Attraverso una nota intitolata "Il governo toglie ai poveri per regalare ai ricchi", la direzione del Partito Comunista (PC) comunica di essersi riunito venerdì a Giubiasco. Fra i temi forti dell'assembla: gli sgravi fiscali, la tassa dei milionari e le borse di studio.
Riportiamo di seguito il comunicato integrale:
"Ci rallegriamo anzitutto della riuscita della raccolta firme per il referendum contro gli sgravi fiscali. Nonostante il periodo natalizio che rendeva difficoltoso la raccolta delle firme, l’ampia coalizione promossa dal sindacato UNIA e a cui ha attivamente preso parte anche il PC è riuscita a superare ampiamente l’obiettivo".

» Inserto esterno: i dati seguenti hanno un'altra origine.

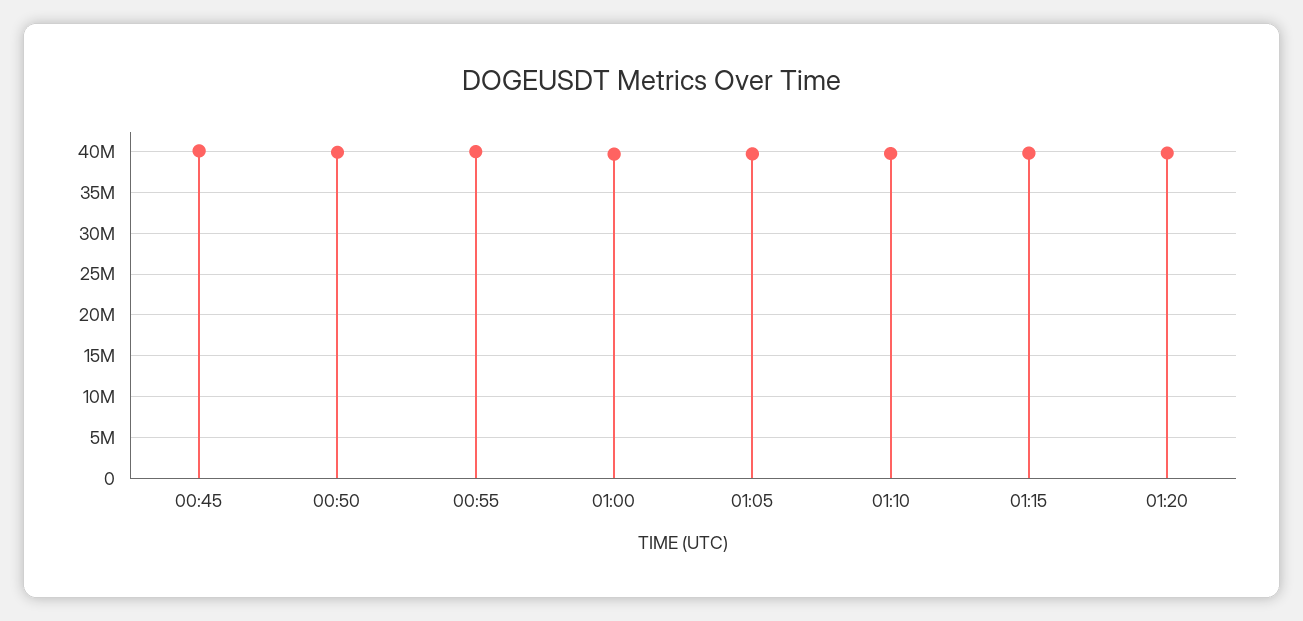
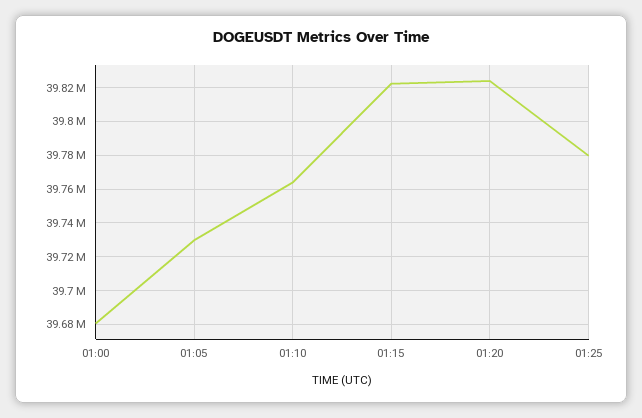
00:45: 40000000 -> none
00:50: 40000000 -> none
00:55: 40000000 -> none
01:25: none -> 39780000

"Si è pure discusso della petizione lanciata di recente dai giovani compagni del Sindacato Indipendente degli Studenti e Apprendisti (SISA) per un rafforzamento del sistema di aiuti allo studio. In Svizzera i 3/4 degli studenti universitari devono lavorare durante gli studi per potersi mantenere. I comunisti sosterranno quindi la petizione del SISA a favore di un più ampio diritto allo studio e reputiamo in tal senso corretta l'apertura dimostrata nei confronti della proposta dal Consigliere di Stato Manuele Bertoli intervistato dalla RSI".
"Infine la Direzione del PC si è chinata sulla proposta del nostro deputato Massimiliano Ay di adottare una legge patrimoniale straordinaria che vada a prendere i soldi dove ci sono, nelle tasche cioè dei milionari: un’iniziativa parlamentare in tal senso sarà infatti presto discussa nella commissione tributaria del Gran Consiglio".